L’idea che la sofferenza sia una fonte costante di genio non regge alla prova dei fatti clinici.
I dati di popolazione smontano lo stereotipo
Uno dei contributi più importanti arriva da un grande studio svedese del 2013, che ha analizzato oltre 1,2 milioni di persone nell’arco di 40 anni. Il risultato è controintuitivo: le persone con schizofrenia, depressione maggiore o disturbi d’ansia avevano meno probabilità della media di intraprendere professioni creative.

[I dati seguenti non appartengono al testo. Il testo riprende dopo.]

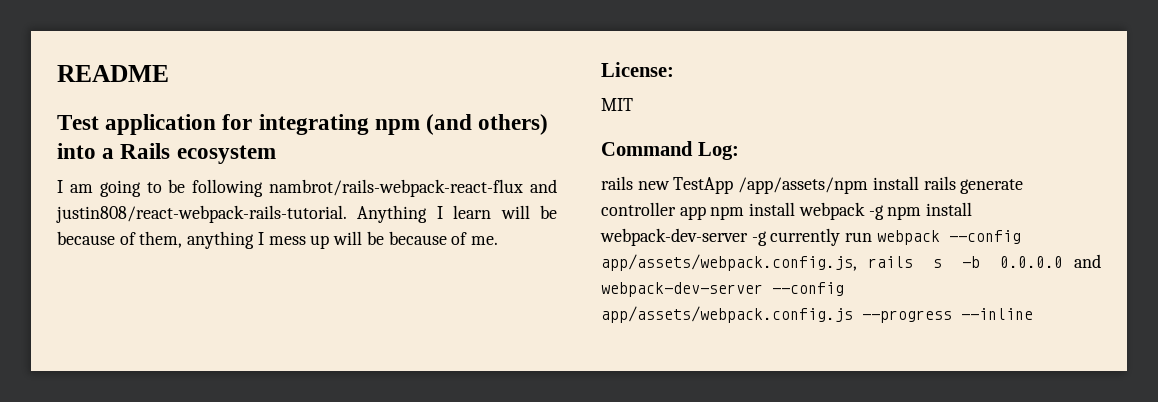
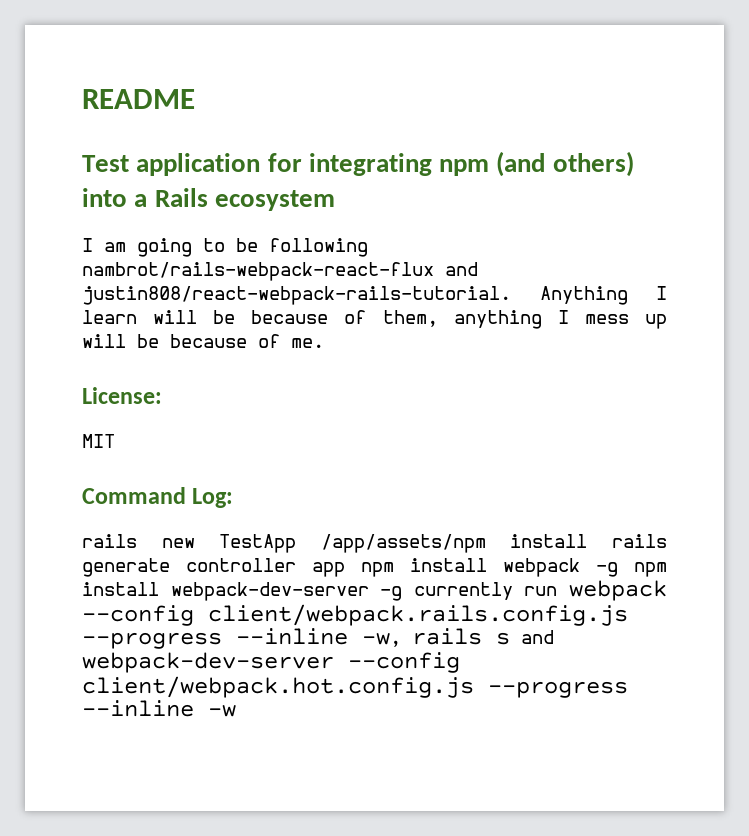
[601,254,1064,271] app/assets/webpack.config.js, rails s -b 0.0.0.0 -> [208,604,628,626] [82,628,510,649] client/webpack.rails.config.js --progress --inline -w, rails s
[601,306,1033,323] app/assets/webpack.config.js --progress --inline -> [82,676,628,698] [82,700,236,717] client/webpack.hot.config.js --progress --inline -w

L’unica eccezione era il disturbo bipolare, associato a un modesto aumento (circa l’8%) della probabilità di lavorare in ambiti creativi.
Il dato più interessante: familiari più creativi
Lo studio ha però rivelato un aspetto sorprendente: genitori e fratelli di persone con disturbi come schizofrenia o bipolarismo risultavano più frequentemente impegnati in professioni creative. Questo suggerisce che una predisposizione genetica “attenuata” — come ipomania lieve o schizotipia — possa favorire creatività senza sfociare nella patologia conclamata.
In questi casi emergono caratteristiche come inibizioni ridotte, pensiero associativo, iperconnessione neurale e intensità emotiva: elementi utili alla creazione artistica, ma non necessariamente patologici.
Oltre il mito, verso una narrazione più responsabile
La scienza, nel complesso, invita a ridimensionare il mito dell’artista pazzo. Esistono punti di contatto tra creatività e vulnerabilità psicologica, ma non un legame causale semplice né romantico. Continuare a glorificare la sofferenza rischia di rafforzare lo stigma e scoraggiare la cura.
Forse è tempo di spostare lo sguardo: non sull’idea che l’arte nasca dalla follia, ma sul fatto che l’arte può essere una risorsa potente per la salute mentale. Per gli artisti e per chiunque, senza bisogno di pagare il prezzo della distruzione personale.